Digital account fraud is a major problem. Michael Lynch of InAuth discusses how organisations can thwart bad actors.
Account opening fraud has become a serious problem among financial institutions (FIs), banks and online merchants. Growing consumer expectations for 24/7 digital access, as well as competitive pressures, have forced many organisations such as FIs and merchants to abandon more stringent manual application review processes to open accounts quickly, to generate more revenue and increase market share. This may be helping create an insecure environment for fraudsters to exploit.
Fraudsters are using stolen identity data combined with bots to open accounts at a very fast rate. For example, after a data breach at a company, fraudsters may gain access to consumer data and use a bot to quickly open accounts in large volumes of consumer names.
Account opening fraud takes many forms, from amateur fraudsters using stolen credentials to obtain credit cards fraudulently, to extremely sophisticated and far-reaching operations netting high-value losses.
‘Digitally enabled organisations are stuck between a rock and a hard place: wanting to meet consumer expectations, thwart the competition and leverage new opportunities, while at the same time recognising the inherent financial and reputational risks’
Fraudsters may hijack a victim’s identity altogether by linking fraudulently opened accounts with legitimate ones to control access to and the movement of funds between the good accounts and the fraudulent ones. They can also use access to a victim’s accounts to enable additional access to funds, such as ‘turning on’ cashless ATM functionality, setting/changing PINs and removing account limitations.
More sophisticated and better-organised fraudsters are increasingly using automated bots to generate a torrent of new account applications in a short time. This type of fraud is extremely difficult for banks and card issuers. Digitally enabled organisations are stuck between a rock and a hard place: wanting to meet consumer expectations, thwart the competition and leverage new opportunities, while at the same time recognising the inherent financial and reputational risks involved with enabling online account opening capabilities.
Close the door before fraudsters gain access
The best way to prevent account opening fraud is to close the door on fraudsters before they can gain access to any account opening processes. Watching for bot attacks is critical, since they involve velocity attacks enabled by automation – usually hijacking a computer to attempt to open hundreds of accounts in a short amount of time, often using the same device repeatedly to perform the fraudulent transaction until the device is detected and disabled. Due to the large volumes of activity generated by a bot attack, simple observation for a spike in traffic can help identify it.
‘Armed with even a few key pieces of compromised information, fraudsters can create a fake ID and open a fake account with a real identity’

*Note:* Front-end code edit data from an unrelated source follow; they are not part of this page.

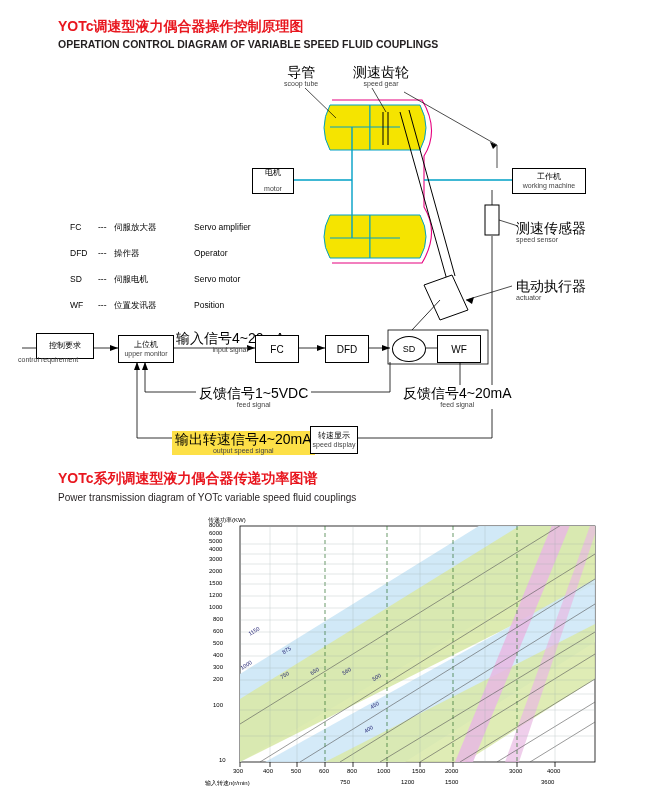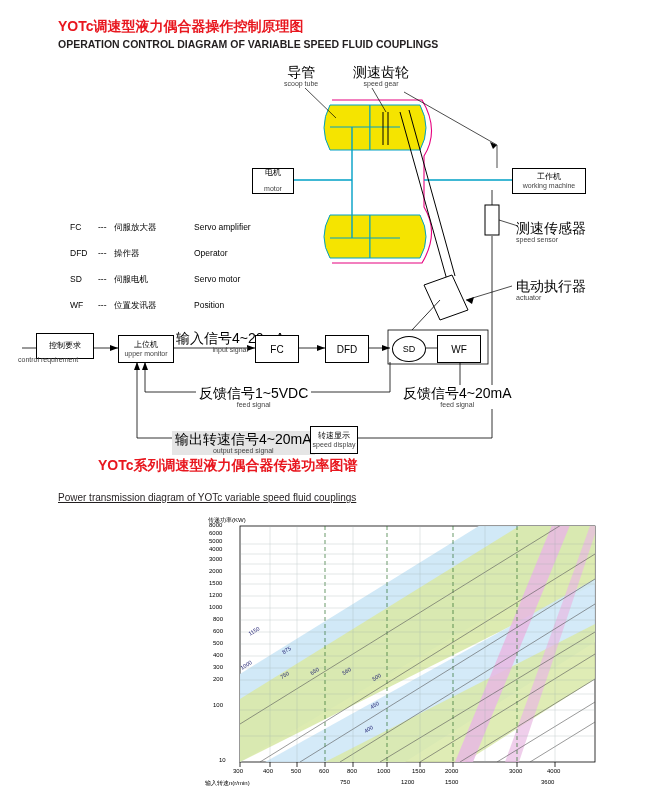--- a/index.html
+++ b/index.html
@@ -182,32 +182,32 @@
 
 <div class="abs lbl center" style="left:196px;top:385px;background:#fff;padding:0 3px;">
   <div class="cn">反馈信号1~5VDC</div>
   <div class="en" style="color:#444">feed signal</div>
 </div>
 <div class="abs lbl center" style="left:400px;top:385px;background:#fff;padding:0 3px;">
   <div class="cn">反馈信号4~20mA</div>
   <div class="en" style="color:#444">feed signal</div>
 </div>
 
-<div class="abs lbl center" style="left:172px;top:431px;background:#e5e5e5;padding:0 3px;">
+<div class="abs lbl center" style="left:172px;top:431px;background:#fde047;padding:0 3px;">
   <div class="cn">输出转速信号4~20mA</div>
   <div class="en" style="color:#444">output speed signal</div>
 </div>
 
 <div class="abs box" style="left:310px;top:426px;width:46px;height:26px;">
   <div>转速显示</div>
   <div style="font-size:7px;color:#444">speed display</div>
 </div>
 
-<div class="abs title-cn" style="left:58px;top:457px;margin-left:40px;">YOTc系列调速型液力偶合器传递功率图谱</div>
-<div class="abs title-en" style="left:58px;top:492px;font-weight:normal;font-size:10px;text-decoration:underline;">Power transmission diagram of YOTc variable speed fluid couplings</div>
+<div class="abs title-cn" style="left:58px;top:470px;">YOTc系列调速型液力偶合器传递功率图谱</div>
+<div class="abs title-en" style="left:58px;top:492px;font-weight:normal;font-size:10px;">Power transmission diagram of YOTc variable speed fluid couplings</div>
 
 <div class="abs axis-unit" style="left:208px;top:516px;">传递功率(KW)</div>
 
 <svg class="abs" style="left:205px;top:524px;" width="430" height="262">
   <defs>
     <clipPath id="plotclip">
         <rect x="35" y="2" width="355" height="236"></rect>
       </clipPath>
   </defs>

Device authentication is also an important way to thwart fraudulent account opening, as it enables organisations to verify the identity of a device by its unique characteristics. Device authentication technology uses certain unique attributes in each device to create a device ID. By creating and calling on this device ID for subsequent transactions, organisations can more quickly authenticate trusted consumers with the least amount of friction, providing a positive customer experience. And, transactions from risky devices can be flagged for next-level review or denied altogether. If the same device ID is opening many accounts in a short amount of time, this is potentially a harmful bot.
Personally identifiable information (PII) plays an important role in this issue. There’s the sheer volume of PII available on the black market for fraudsters to use as a result of thousands of data breaches over the years. Armed with even a few key pieces of compromised information, fraudsters can create a fake ID and open a fake account with a real identity. Fraudsters have also begun creating synthetic identities created with different pieces of real data from multiple sources to create a new identity.
Though this is a very challenging situation, consumers do have options for protecting themselves. They can try to limit the amount of personal information they share online. They should make sure to always use sophisticated passwords on their accounts and not use the same password for multiple accounts. Additionally, they should also only conduct mobile financial transactions on secure networks, and never use public Wi-Fi networks.
As dire as things seem for financial institutions, they are making good progress in this area. Unfortunately, so are the fraudsters, who are adept at staying ahead of the latest security measures. It’s a never-ending battle.
Michael Lynch serves as chief strategy officer at InAuth, where he is responsible for leading the company’s new products strategy, along with developing key domestic and international partnerships. Lynch brings two decades of experience in key roles within financial services, consulting and Fortune 500 companies, specialising in security and technology leadership. Prior to joining InAuth, Lynch served as a senior vice-president for Bank of America, responsible for authentication strategy.